Real-time Gaming Leaderboard

We are going to design a leaderboard for an online mobile game:

Step 1 - Understand the Problem and Establish Design Scope

C: How is the score calculated for the leaderboard?
I: User gets a point whenever they win a match.
C: Are all players included in the leaderboard?
I: Yes
C: Is there a time segment, associated with the leaderboard?
I: Each month, a new tournament starts which starts a new leaderboard.
C: Can we assume we only care about top 10 users?
I: We want to display top 10 users, along with position of specific user. If time permits, we can discuss showing users around particular user in the leaderboard.
C: How many users are in a tournament?
I: 5mil DAU and 25mil MAU
C: How many matches are played on average during a tournament?
I: Each player plays 10 matches per day on average
C: How do we determine the rank if two players have the same score?
I: Their rank is the same in that case. If time permits, we can discuss breaking ties.
C: Does the leaderboard need to be real-time?
I: Yes, we want to present real-time results or as close as possible to real-time. It is not okay to present batched result history.

Functional requirements

Display top 10 players on leaderboard
Show a user’s specific rank
Display users which are four places above and below given user (bonus)

Non-functional requirements

Real-time updates on scores
Score update is reflected on the leaderboard in real-time
General scalability, availability, reliability

Back-of-the-envelope estimation

With 50mil DAU, if the game has an even distribution of players during a 24h period, we’d have an average of 50 users per second. However, since distribution is typically uneven, we can estimate that the peak online users would be 250 users per second.

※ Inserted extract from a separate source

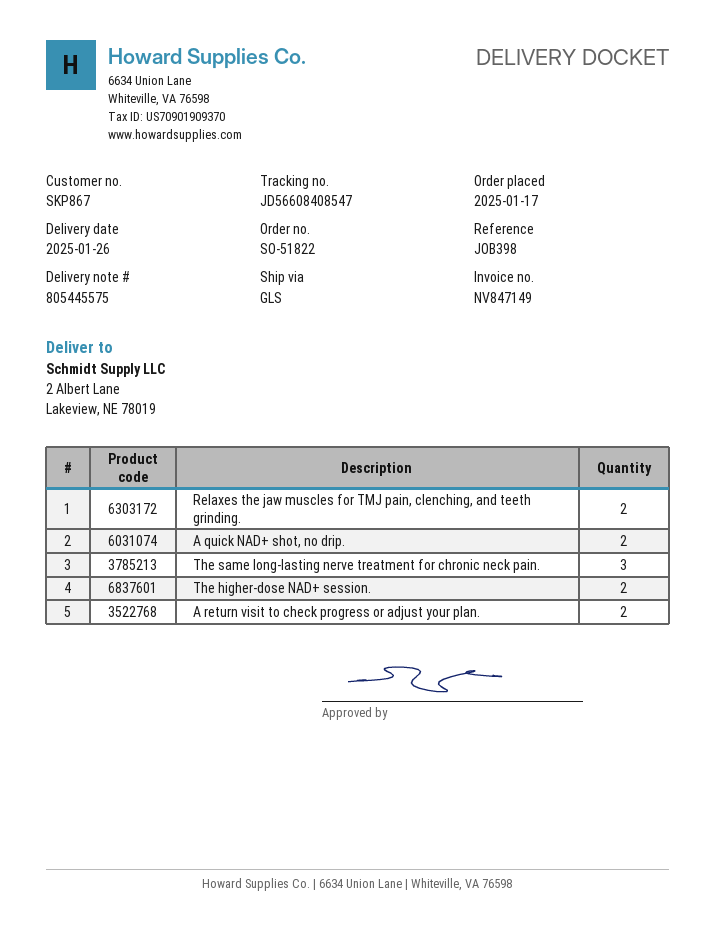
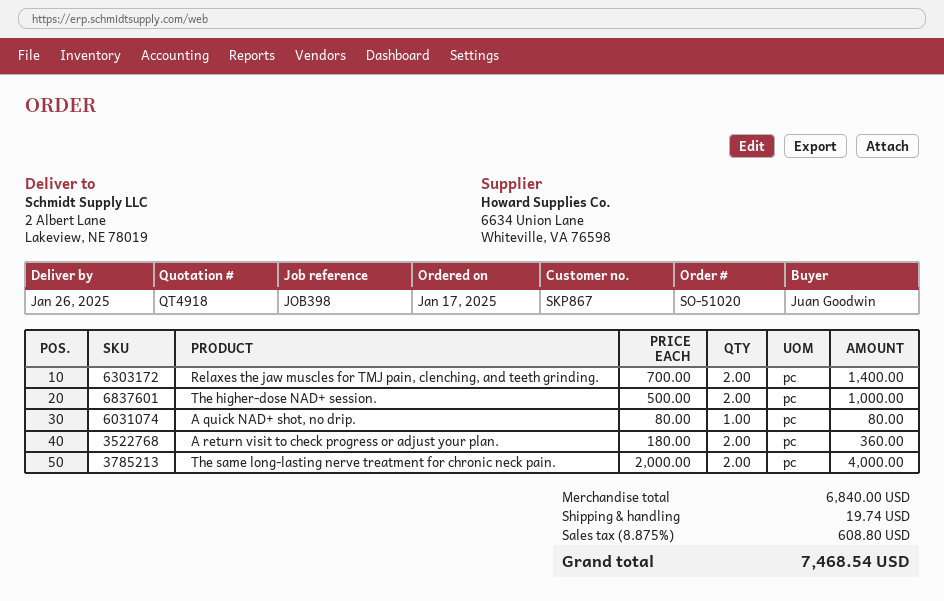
order number: SO-51822 -> SO-51020
A quick NAD+ shot, no drip.: 2 -> 1
The same long-lasting nerve treatment for chronic neck pain.: 3 -> 2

QPS for users scoring a point - given 10 games per day on average, 50 users/s * 10 = 500 QPS. Peak QPS = 2500.

QPS for fetching the top 10 leaderboard - assuming users open that once a day on average, QPS is 50.

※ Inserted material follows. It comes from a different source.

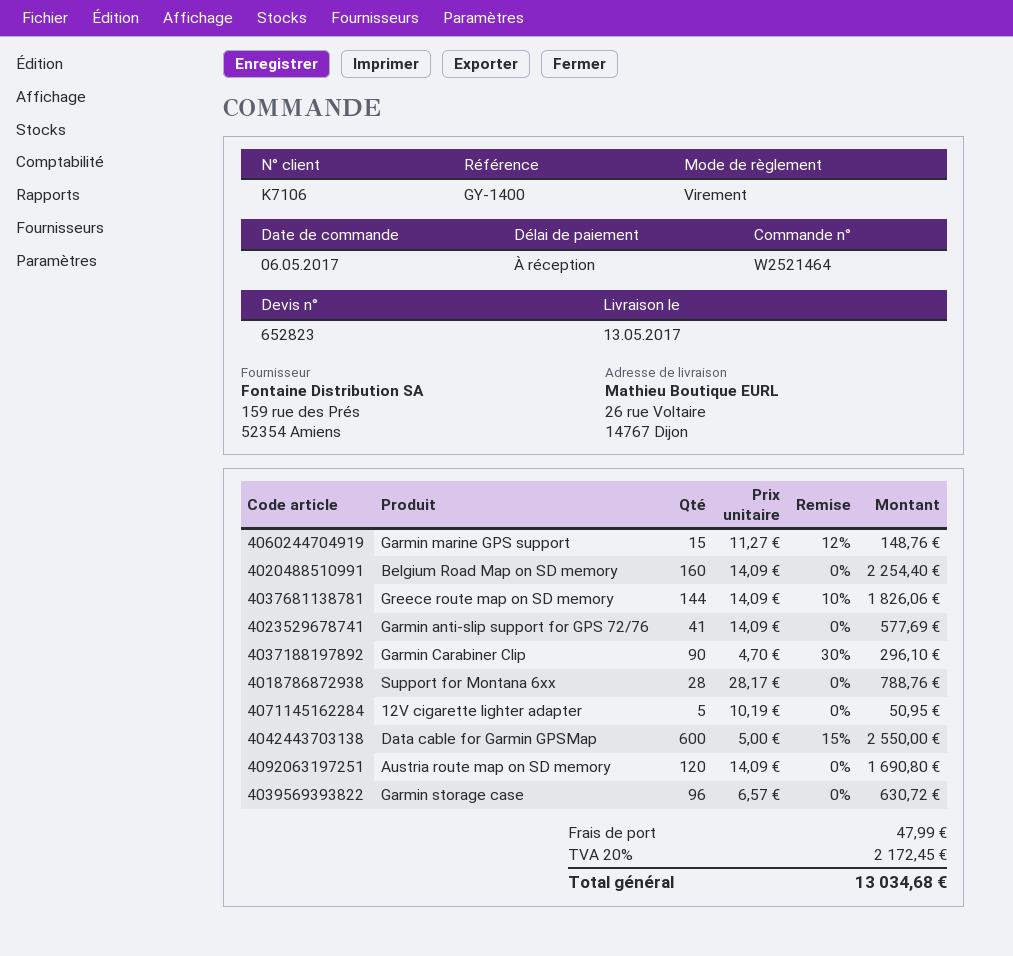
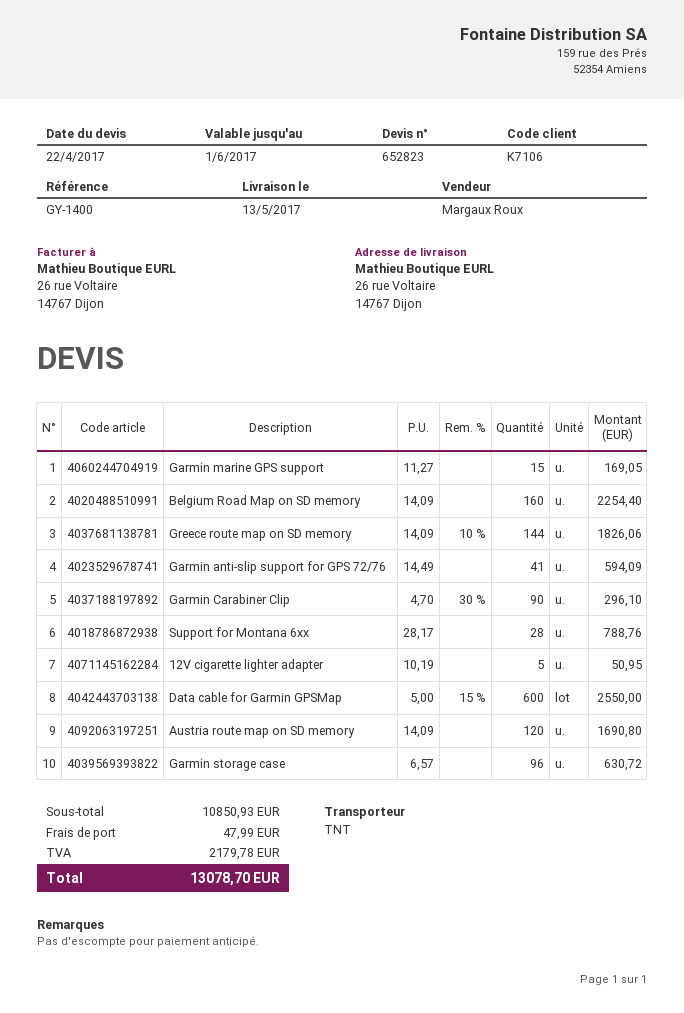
Garmin marine GPS support: 15 x 11.27 - 12% = 148.76 -> 15 x 11.27 = 169.05
Garmin anti-slip support for GPS 72/76: 41 x 14.09 = 577.69 -> 41 x 14.49 = 594.09
tax: 2172.45 -> 2179.78
total: 13034.68 -> 13078.70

Step 2 - Propose High-Level Design and Get Buy-In

API Design

The first API we need is one to update a user’s score:

POST /v1/scores

This API takes two params - user_id and points scored for winning a game.

This API should only be accessible to game servers, not end clients.

Next one is for getting the top 10 players of the leaderboard:

GET /v1/scores

Example response:

{
  "data": [
    {
      "user_id": "user_id1",
      "user_name": "alice",
      "rank": 1,
      "score": 12543
    },
    {
      "user_id": "user_id2",
      "user_name": "bob",
      "rank": 2,
      "score": 11500
    }
  ],
  ...
  "total": 10
}

You can also get the score of a particular user:

GET /v1/scores/{:user_id}

Example response:

{
    "user_info": {
        "user_id": "user5",
        "score": 1000,
        "rank": 6,
    }
}

High-level architecture

When a player wins a game, client sends a request to the game service
Game service validates if win is valid and calls the leaderboard service to update the player’s score
Leaderboard service updates the user’s score in the leaderboard store
Player makes a call to leaderboard service to fetch leaderboard data, eg top 10 players and given player’s rank

An alternative design which was considered is the client updating their score directly within the leaderboard service:

This option is not secure as it’s susceptible to man-in-the-middle attacks. Players can put a proxy and change their score as they please.

One additional caveat is that for games, where the game logic is managed by the server, cliets don’t need to call the server explicitly to record their win. Servers do it automatically for them based on the game logic.

One additional consideration is whether we should put a message queue between the game server and the leaderboard service. This would be useful if other services are interested in game results, but that is not an explicit requirement in the interview so far, hence it’s not included in the design:

Data models

Let’s discuss the options we have for storing leaderboard data - relational DBs, Redis, NoSQL.

The NoSQL solution is discussed in the deep dive section.

Relational database solution

If the scale doesn’t matter and we don’t have that many users, a relational DB serves our quite well.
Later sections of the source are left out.